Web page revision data
• • •
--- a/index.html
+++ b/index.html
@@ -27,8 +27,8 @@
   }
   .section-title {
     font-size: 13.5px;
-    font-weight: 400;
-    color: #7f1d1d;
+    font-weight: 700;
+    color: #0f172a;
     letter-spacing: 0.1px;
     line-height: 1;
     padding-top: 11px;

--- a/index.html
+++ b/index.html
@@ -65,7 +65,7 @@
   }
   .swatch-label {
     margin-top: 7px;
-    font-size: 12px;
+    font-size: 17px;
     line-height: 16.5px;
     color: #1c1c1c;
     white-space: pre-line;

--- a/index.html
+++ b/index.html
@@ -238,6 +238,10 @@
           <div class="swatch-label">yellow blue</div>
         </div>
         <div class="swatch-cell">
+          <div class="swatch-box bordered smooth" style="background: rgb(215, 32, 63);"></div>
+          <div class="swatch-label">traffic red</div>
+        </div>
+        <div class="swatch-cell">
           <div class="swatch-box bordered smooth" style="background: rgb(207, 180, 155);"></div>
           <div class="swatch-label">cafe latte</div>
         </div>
• • •
▶ _ASSIGNED TASK_
Across all the records above, count the lines that contain "label" and reply with only the number.

▶ _OUTPUT FOR THIS EXERCISE_
4